#### [To do]
A verbatim copy is needed of the lines below from the one containing "-653,7 +653,7 @@" up to and including the one containing "-658,7 +658,6 @@", excluding pictures.

**********

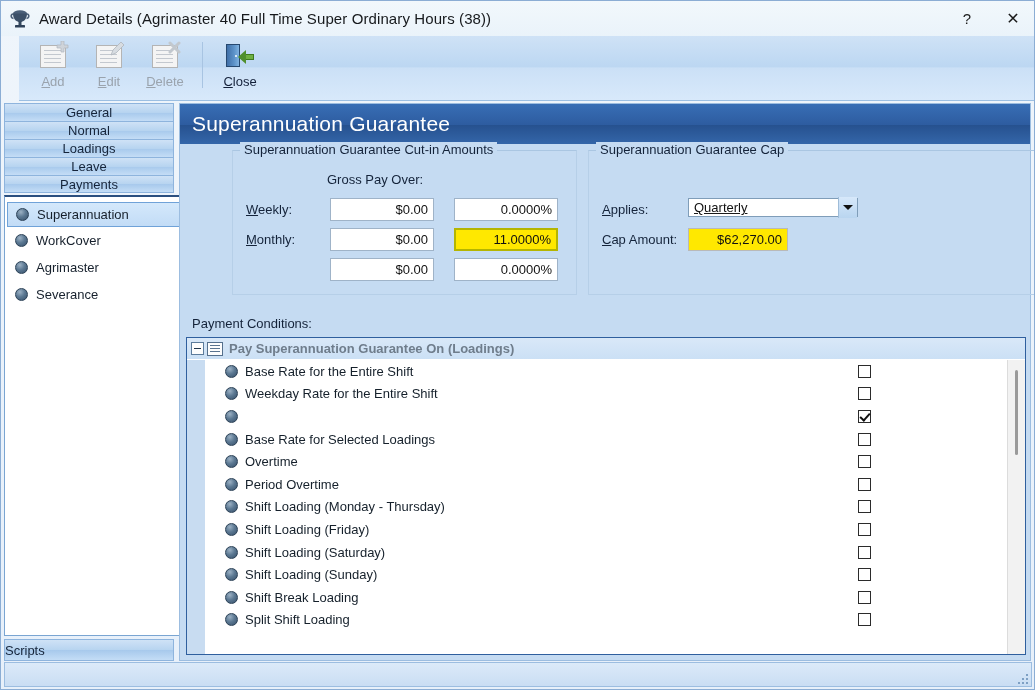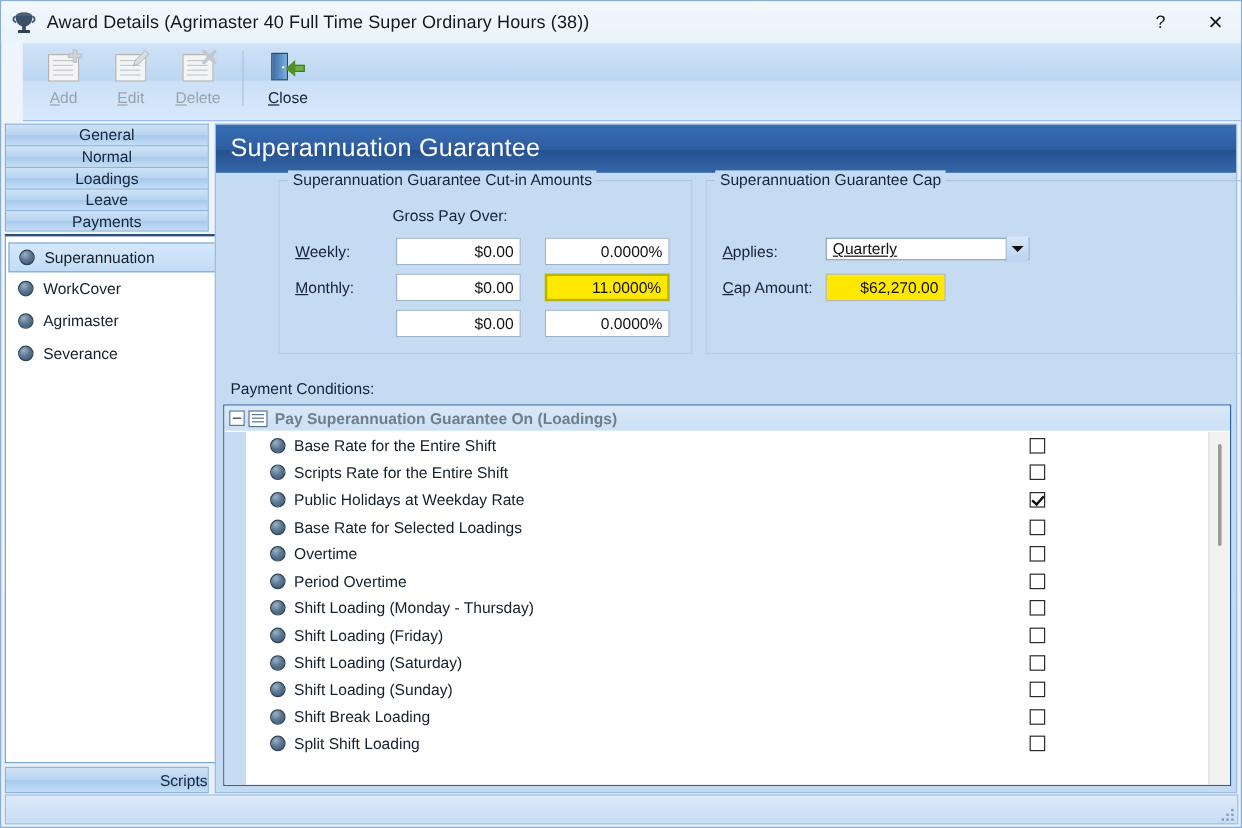--- a/index.html
+++ b/index.html
@@ -653,7 +653,7 @@
               </div>
               <div class="tree-row">
                 <span class="sphere"></span>
-                <span>Scripts Rate for the Entire Shift</span>
+                <span>Weekday Rate for the Entire Shift</span>
                 <span class="chk"></span>
               </div>
               <div class="tree-row">

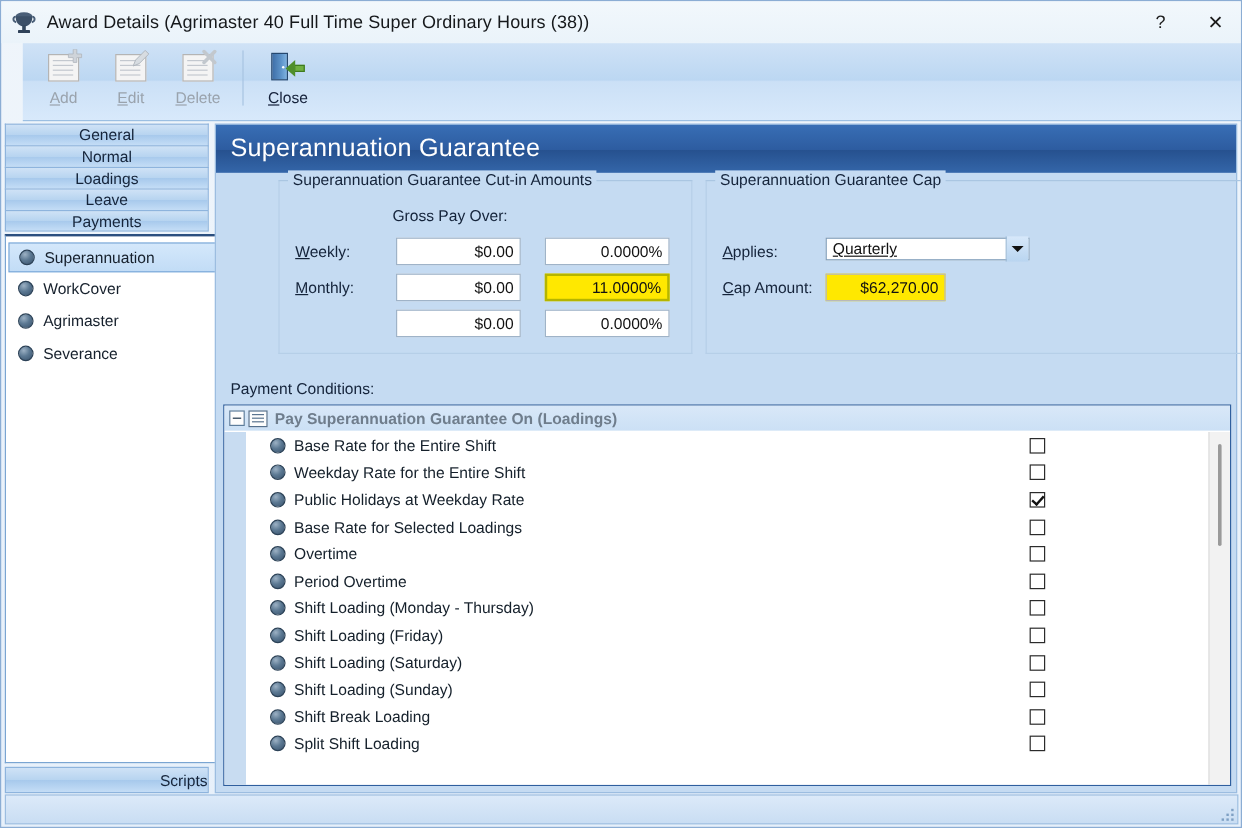--- a/index.html
+++ b/index.html
@@ -658,7 +658,6 @@
               </div>
               <div class="tree-row">
                 <span class="sphere"></span>
-                <span>Public Holidays at Weekday Rate</span>
                 <span class="chk checked"></span>
               </div>
               <div class="tree-row">

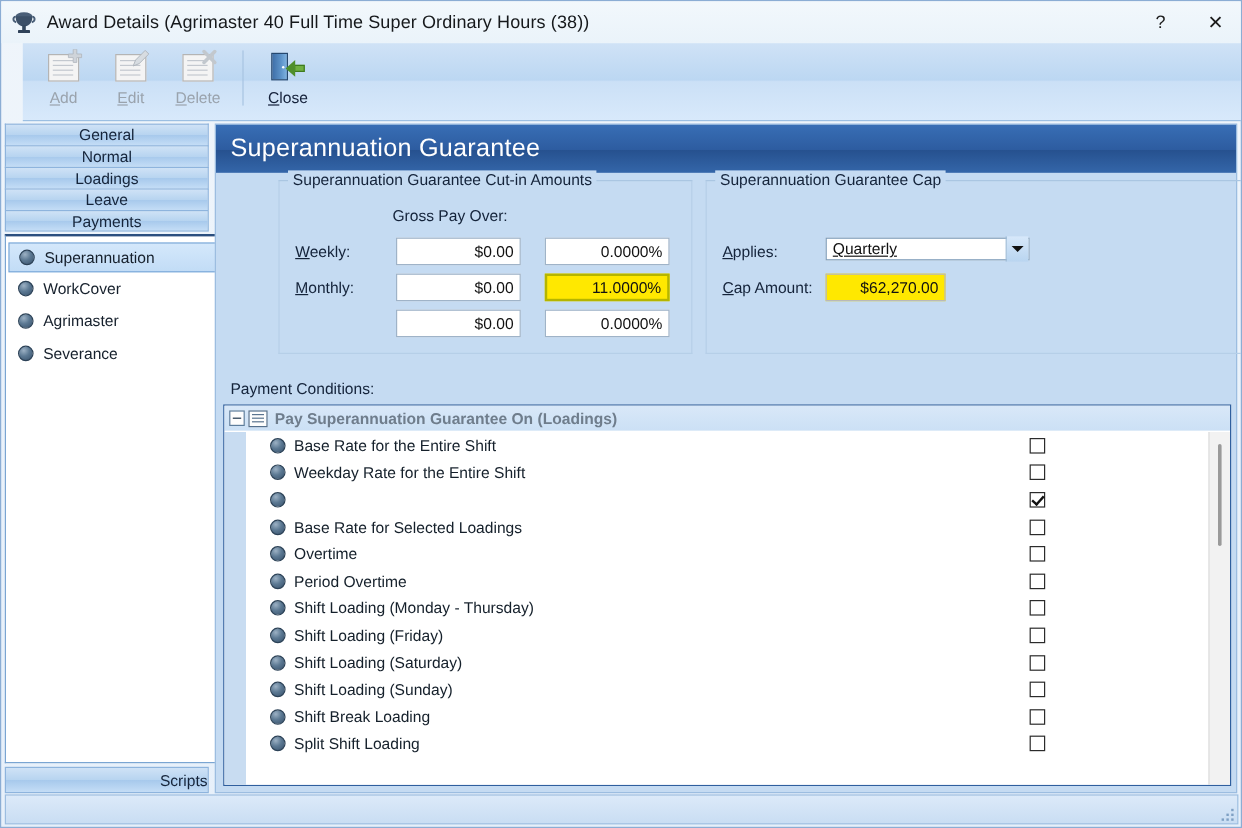--- a/index.html
+++ b/index.html
@@ -217,7 +217,7 @@
     left: 0; bottom: 0;
     width: 170px; height: 22px;
     line-height: 21px;
-    text-align: right;
+    text-align: left;
     font-size: 13px;
     color: #15243a;
     background: linear-gradient(to bottom, #cfe2f6 0%, #b7d4f0 50%, #a7c9ec 51%, #c4ddf6 100%);

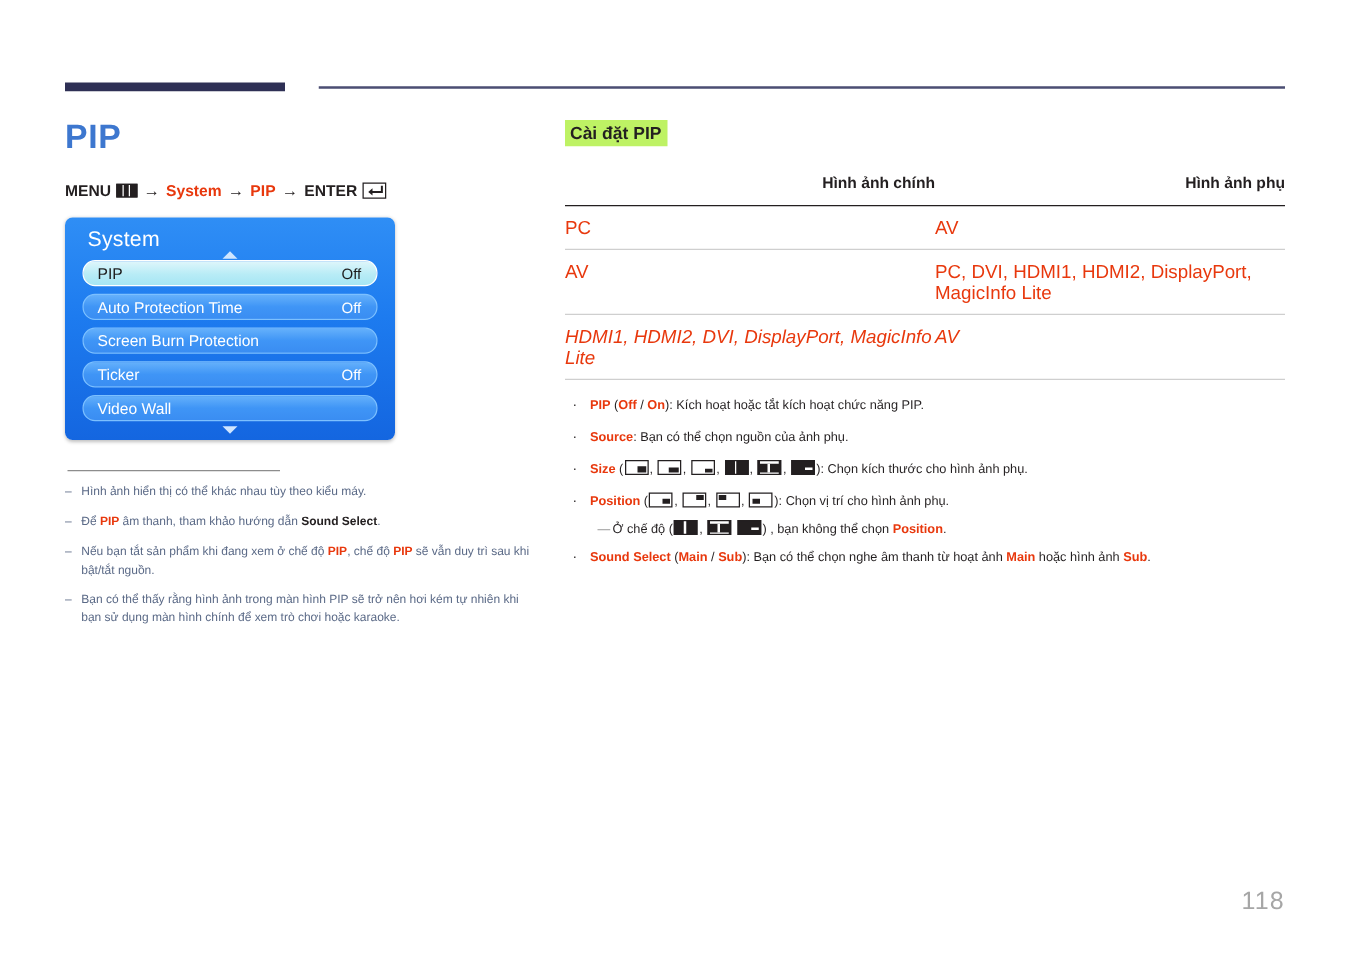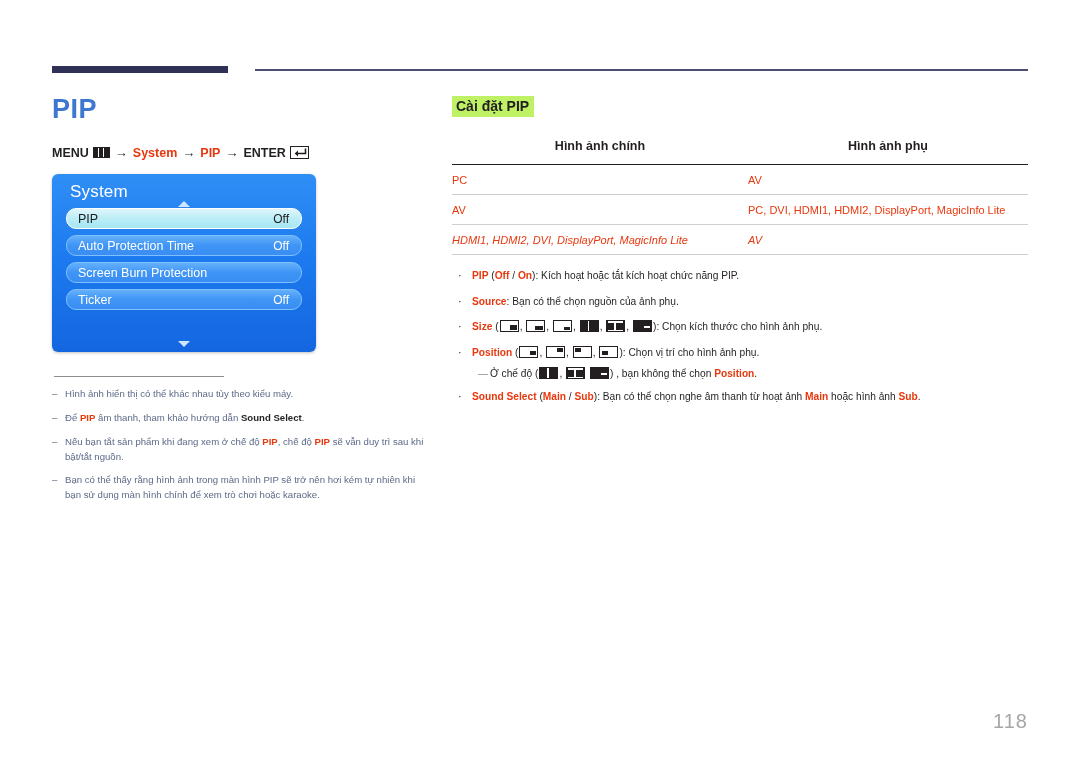--- a/index.html
+++ b/index.html
@@ -212,7 +212,7 @@
     margin-top: 22px;
   }
   table.pip-table th {
-    text-align: center;
+    text-align: right;
     font-size: 12.5px;
     font-weight: bold;
     color: #231f20;

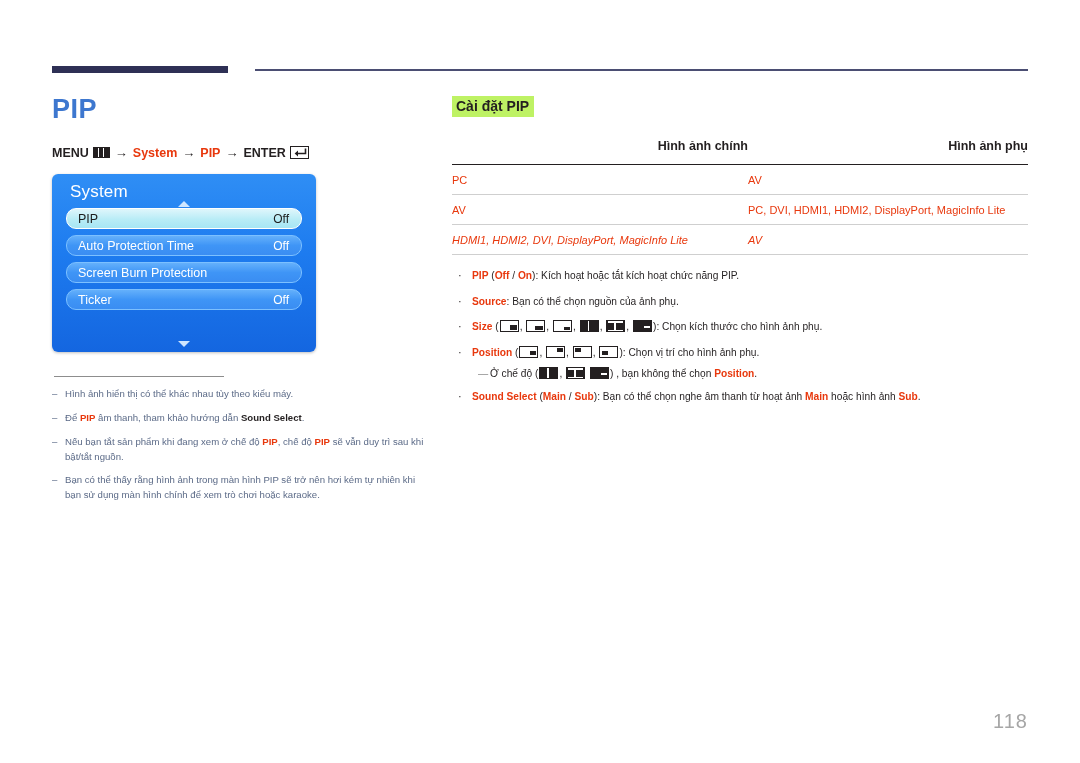--- a/index.html
+++ b/index.html
@@ -220,7 +220,7 @@
     border-bottom: 1.6px solid #231f20;
   }
   table.pip-table td {
-    font-size: 11px;
+    font-size: 15px;
     color: #e8380d;
     padding: 9px 0 8px 0;
     border-bottom: 1px solid #cfcfcf;

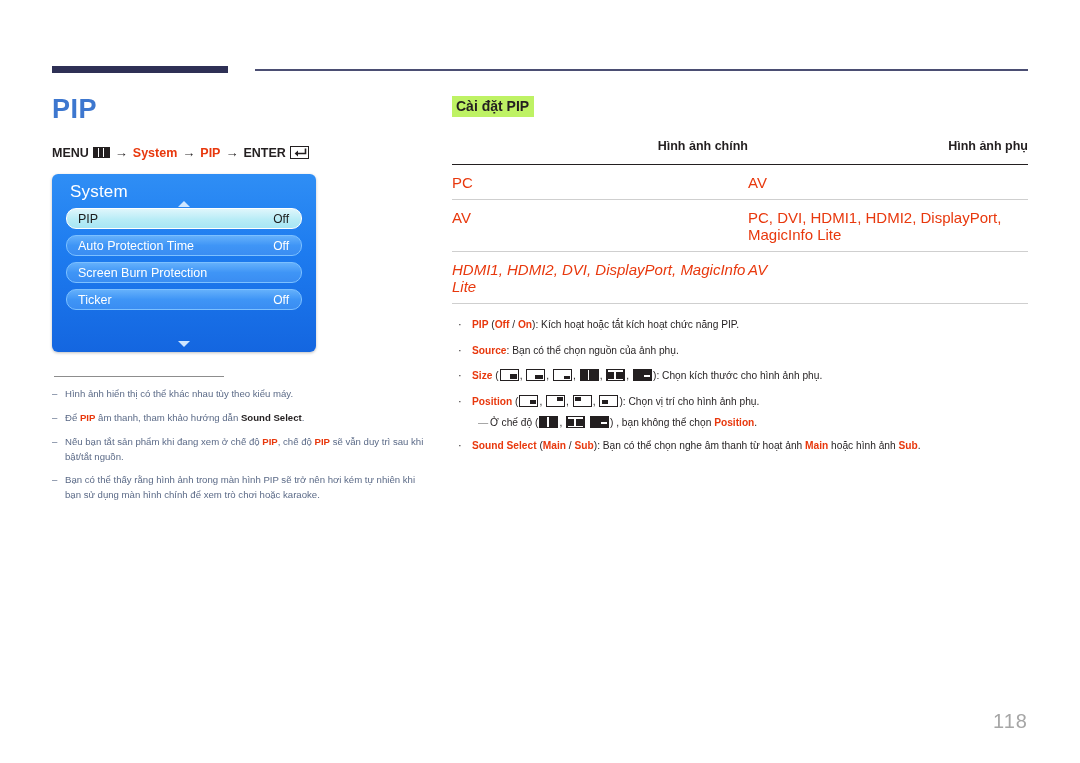--- a/index.html
+++ b/index.html
@@ -359,6 +359,10 @@
       <div class="osd-row">
         <span>Ticker</span>
         <span class="val">Off</span>
+      </div>
+      <div class="osd-row">
+        <span>Video Wall</span>
+        <span class="val"></span>
       </div>
     </div>
     <div class="osd-caret-down"></div>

**********

#### [Solution]
@@ -653,7 +653,7 @@
               </div>
               <div class="tree-row">
                 <span class="sphere"></span>
-                <span>Scripts Rate for the Entire Shift</span>
+                <span>Weekday Rate for the Entire Shift</span>
                 <span class="chk"></span>
               </div>
               <div class="tree-row">

--- a/index.html
+++ b/index.html
@@ -658,7 +658,6 @@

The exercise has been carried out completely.